An estimated 59 million Americans earn at least some of their income from independent work. The PRO Act would implement language that would reclassify many of these freelancers as employees under the National Labor Relations Act, restricting their ability to pursue flexible work at a time when millions are out of a job.
Peter Kalivas, the founding artistic and executive director of The PGK Dance Project, a production company and dance studio in San Diego, Calif., worries the PRO Act will kill his business. Kalivas founded The Project 19 years ago, in 2002. Dance Spirit Magazine has called it “one of SoCAL’s premiere contemporary companies.”
The Project stages shows in southern California and around the world, creating work for dancers, production assistants, choreographers, and even accountants.
Most of dancers who perform with the company work independently. That means they can participate in Kalivas’ production one month and then be on a Los Angeles movie set, or performing in a New York City musical (when Broadway is open), the next.
If the PRO Act is signed into law, Kalivas likely would need to bring on the dancers as full-time employees — a costly prospect, and one that neither he, nor the dancers, can afford.
Under this scenario, Kalivas says, “My company wouldn’t last until the end of the month.”
The San Diego community would be impacted as well.
One of Kalivas’ passions is making the arts accessible to everyone. Before the COVID-19 pandemic curtailed operations, The PGK Dance Project staged low-cost productions for locals and produced free shows at local libraries and community centers.
During the pandemic, The Project has led an online residency for middle school students. Kalivas explains, “I have three teaching artists doing that residency. If I have to convert everyone to employee, those three teaching artists are out of a job and those kids don’t get exposure to the arts.”
For the dancers, the change in employment status means they could be bound, as someone who works exclusively for The PGK Dance Project, to be in the productions Kalivas wants them to be in, when he wants them in it.
No more movie sets, or dreams of Broadway.
Jessica Kelley, a freelance dancer who has been featured in PGK Dance Project productions, says, “If the PRO Act passes and I would lose my variety of gigs, it would be absolutely devastating.”

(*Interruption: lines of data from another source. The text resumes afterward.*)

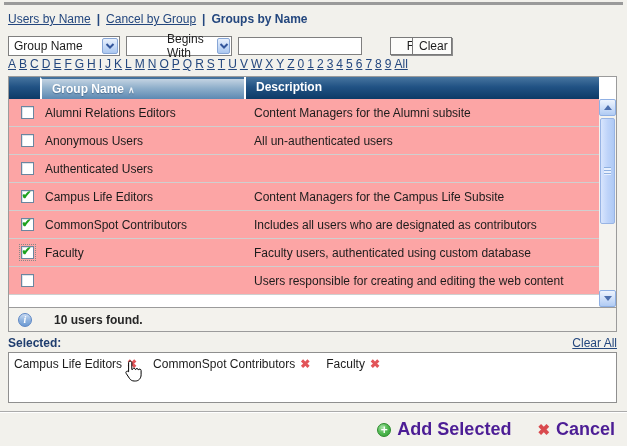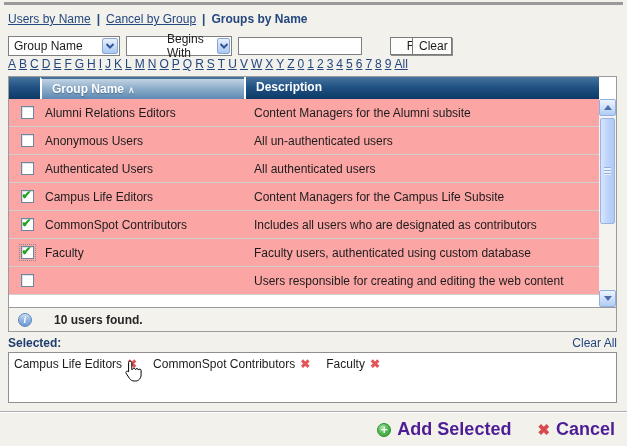--- a/index.html
+++ b/index.html
@@ -106,21 +106,21 @@
     width:14px; height:14px; border-radius:50%; border:1px solid #5c86c4; flex:0 0 auto;
     background:linear-gradient(180deg,#cdddf3 0%,#8cb1de 55%,#6d9bd3 100%);
     color:#fff; font-family:"Liberation Serif", serif; font-style:italic; font-weight:bold;
     font-size:10px; line-height:12px; text-align:center;
   }
   .info-text { margin-left:22px; font-weight:bold; color:#262626; }
 
   
   .sel-header { position:absolute; top:336px; left:8px; width:609px; display:flex; justify-content:space-between; align-items:center; }
   .sel-title { font-weight:bold; color:#1f3d6e; }
-  .clear-all { color:#24477e; cursor:pointer; }
+  .clear-all { color:#24477e; text-decoration:underline; cursor:pointer; }
   .sel-box {
     position:absolute; top:352px; left:8px; width:609px; height:51px;
     background:#fff; border:1px solid #8f8f8f; padding:4px 5px; overflow:hidden;
   }
   .sel-item { margin-right:16px; white-space:nowrap; }
   .sel-x { color:#e25559; font-weight:bold; margin-left:5px; cursor:pointer; }
 
   .footer-divider { position:absolute; top:411px; left:0; width:627px; height:2px; background:#ababab; border-bottom:1px solid #fff; }
 
   
@@ -191,21 +191,20 @@
             <span class="checkbox"></span>
           </div>
     <div class="cell-name">Anonymous Users</div>
     <div class="cell-desc">All un-authenticated users</div>
   </div>
         <div class="row">
     <div class="cell-check">
             <span class="checkbox"></span>
           </div>
     <div class="cell-name">Authenticated Users</div>
-    <div class="cell-desc">All authenticated users</div>
   </div>
         <div class="row">
     <div class="cell-check">
             <span class="checkbox checked"></span>
           </div>
     <div class="cell-name">Campus Life Editors</div>
     <div class="cell-desc">Content Managers for the Campus Life Subsite</div>
   </div>
         <div class="row">
     <div class="cell-check">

Kelley fears losing her creative spark if the PRO Act forces her into a full-time, traditional employee/employer relationship with any production company.
She says, “I don’t know what I would do because I cannot imagine myself working a normal job.” Kelley also says the variety in her work is what “makes life so fun and fulfilling while also paying the bills.”

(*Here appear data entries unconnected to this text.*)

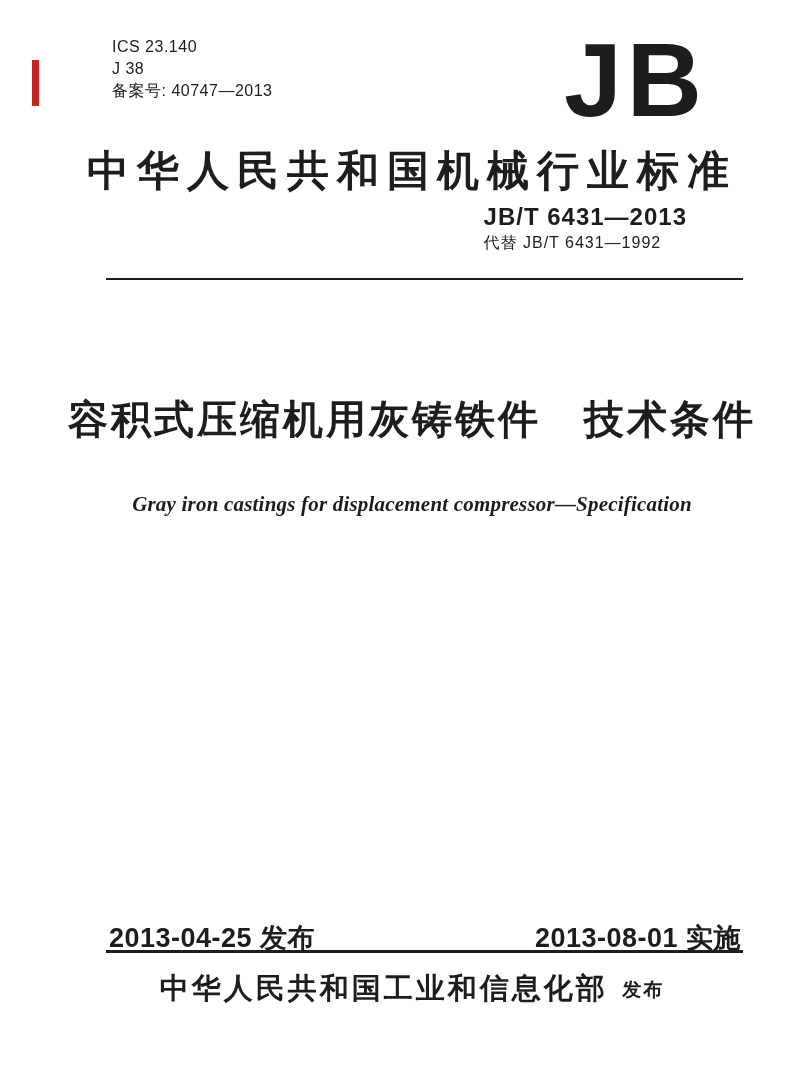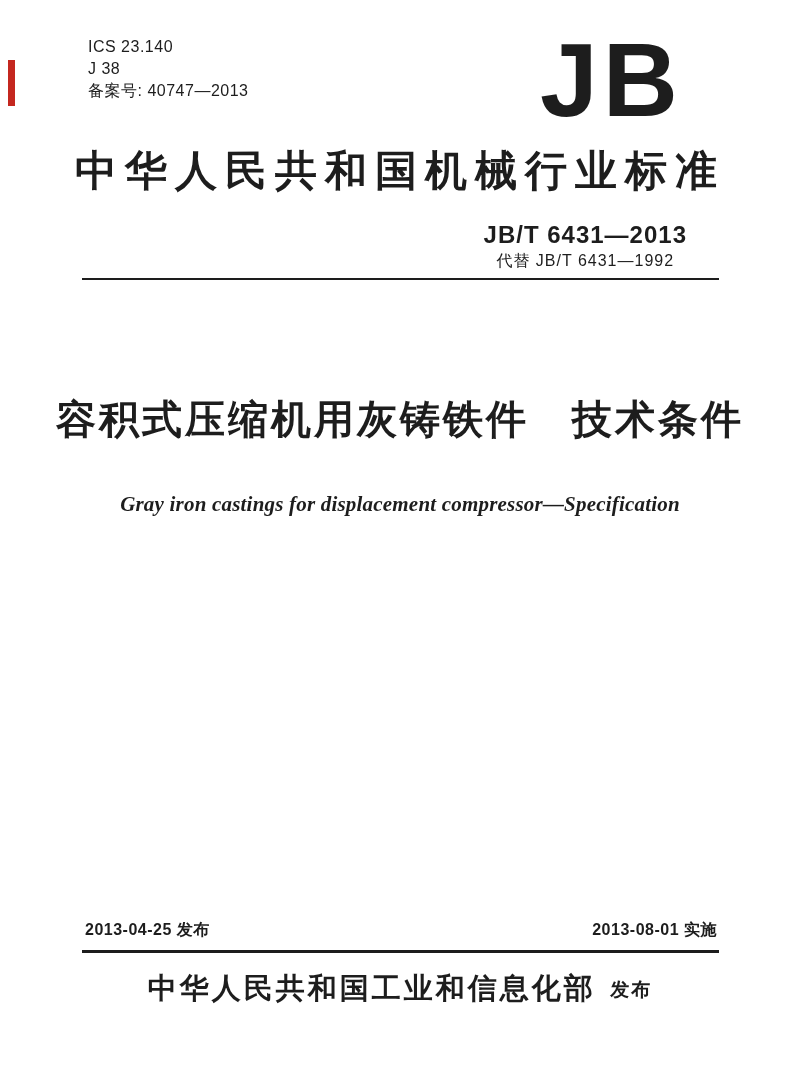--- a/index.html
+++ b/index.html
@@ -4,21 +4,21 @@
 <style>
   html, body { margin: 0; padding: 0; }
   body {
     width: 800px; height: 1091px;
     background: #ffffff;
     font-family: "Liberation Sans", "DejaVu Sans", sans-serif;
     color: var(--ink, #1d1d1d);
     position: relative;
     overflow: hidden;
   }
-  .page { position: absolute; inset: 0; }
+  .page { position: absolute; inset: 0; margin-left: 24px; }
 
   .red-mark {
     position: absolute; left: 8px; top: 60px;
     width: 7px; height: 46px;
     background: var(--accent-red, #c4271f);
   }
 
   .meta-block {
     position: absolute; left: 88px; top: 36px;
     font-size: 16px; line-height: 22px;
@@ -45,22 +45,22 @@
   .header-title {
     position: absolute; left: 0; top: 143px; width: 100%;
     text-align: center;
     font-family: "Liberation Serif", "DejaVu Serif", serif;
     font-size: 42px; font-weight: bold;
     letter-spacing: 8px; white-space: nowrap;
     z-index: 1;
   }
 
   .std-no-block {
-    position: absolute; right: 113px; top: 221px;
-    text-align: center; z-index: 1;
+    position: absolute; right: 113px; top: 203px;
+    text-align: left; z-index: 1;
   }
   .std-no {
     font-size: 24px; font-weight: bold; letter-spacing: 1px;
     line-height: 28px; white-space: nowrap;
   }
   .replaces {
     font-size: 16px; font-weight: normal; letter-spacing: 1px;
     line-height: 20px; margin-top: 2px; white-space: nowrap;
   }
 
@@ -79,21 +79,21 @@
     position: absolute; left: 0; top: 492px; width: 100%;
     text-align: center;
     font-family: "Liberation Serif", "DejaVu Serif", serif;
     font-size: 21px; font-weight: bold;
     letter-spacing: 0.2px; white-space: nowrap; font-style: italic;
   }
 
   .date-row {
     position: absolute; left: 85px; top: 920px; width: 632px;
     display: flex; justify-content: space-between;
-    font-size: 16px; font-weight: bold; letter-spacing: 0.5px;
+    font-size: 27px; font-weight: bold; letter-spacing: 0.5px;
     white-space: nowrap;
     gap: 24px;
   }
 
   .publisher-row {
     position: absolute; left: 0; top: 969px; width: 100%;
     text-align: center; white-space: nowrap;
   }
   .publisher-name {
     font-size: 29px; font-weight: bold; letter-spacing: 3px;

The PRO Act makes this pursuit illegal. How?
As Kalivas explains, “In a very blanketed kind of way,” the PRO Act says “you cannot be an independent contractor.” It says independent contractors must “be brought on as an employee of the person who is requiring those services of you.”
While her own livelihood is at stake, Kelley also fears for her fellow dancers and the San Diego community. She says, “Not only would all of Peter’s dancers lose work, but the community that we serve would lose our services. The free dance classes, the free shows … would be gone.”